The President of the Regional Government of the Azores is the head of the devolved government of the Azores archipelago, since the Carnation Revolution that established the current constitutional regime in Portugal and granted political autonomy to the Portuguese islands.

The list below includes the leaders of the transitional regimes and those presidents designated after the institutionalization of the autonomy statute that provided the archipelago with its laws and democratic rights.
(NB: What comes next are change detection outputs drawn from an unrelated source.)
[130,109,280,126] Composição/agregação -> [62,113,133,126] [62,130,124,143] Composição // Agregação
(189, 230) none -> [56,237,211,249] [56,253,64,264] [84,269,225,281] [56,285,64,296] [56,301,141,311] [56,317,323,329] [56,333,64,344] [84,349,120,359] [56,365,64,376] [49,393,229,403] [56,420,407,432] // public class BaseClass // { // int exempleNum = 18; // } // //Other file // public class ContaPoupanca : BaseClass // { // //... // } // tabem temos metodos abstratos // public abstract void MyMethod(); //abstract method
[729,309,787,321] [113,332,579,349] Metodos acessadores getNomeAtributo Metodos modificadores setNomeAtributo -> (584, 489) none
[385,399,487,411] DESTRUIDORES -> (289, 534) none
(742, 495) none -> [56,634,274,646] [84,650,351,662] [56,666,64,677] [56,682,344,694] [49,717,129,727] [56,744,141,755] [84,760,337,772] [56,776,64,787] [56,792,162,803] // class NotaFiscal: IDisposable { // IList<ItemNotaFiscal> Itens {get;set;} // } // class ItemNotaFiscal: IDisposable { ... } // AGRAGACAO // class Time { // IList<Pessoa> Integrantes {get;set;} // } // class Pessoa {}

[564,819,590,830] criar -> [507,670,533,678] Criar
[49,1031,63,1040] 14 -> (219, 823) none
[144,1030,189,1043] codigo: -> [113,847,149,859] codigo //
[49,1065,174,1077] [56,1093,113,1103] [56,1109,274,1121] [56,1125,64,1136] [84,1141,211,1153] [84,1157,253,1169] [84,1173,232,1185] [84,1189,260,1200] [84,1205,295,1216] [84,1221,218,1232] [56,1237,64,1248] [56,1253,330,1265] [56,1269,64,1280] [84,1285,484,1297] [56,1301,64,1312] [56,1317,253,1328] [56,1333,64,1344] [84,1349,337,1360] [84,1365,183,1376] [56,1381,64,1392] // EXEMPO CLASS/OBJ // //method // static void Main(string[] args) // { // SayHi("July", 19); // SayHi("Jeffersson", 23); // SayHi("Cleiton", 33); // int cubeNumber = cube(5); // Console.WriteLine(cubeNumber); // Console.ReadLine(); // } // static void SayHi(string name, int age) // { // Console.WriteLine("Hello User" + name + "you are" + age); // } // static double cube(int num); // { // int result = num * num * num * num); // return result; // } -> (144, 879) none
Following the first elections, held on 8 September 1976, the leader of the first party was installed as first president of the Government of the Azores (João Bosco Mota Amaral), responsible for forming his executive and cabinet to administer the functioning of the public service in the Azores.

==Presidents==
Altino Pinto de Magalhães served as the first and only president of the Regional Junta, the provisional government that functioned during the transition towards democracy. The Military Governor of the Azores, until 22 August 1975, he was selected to preside over the Junta Governativa dos Açores (Governing Junta of the Azores), a commission that developed the Azorean autonomy statute. This commission became extinct with the first duly elected legislature and appointed government of the Azores.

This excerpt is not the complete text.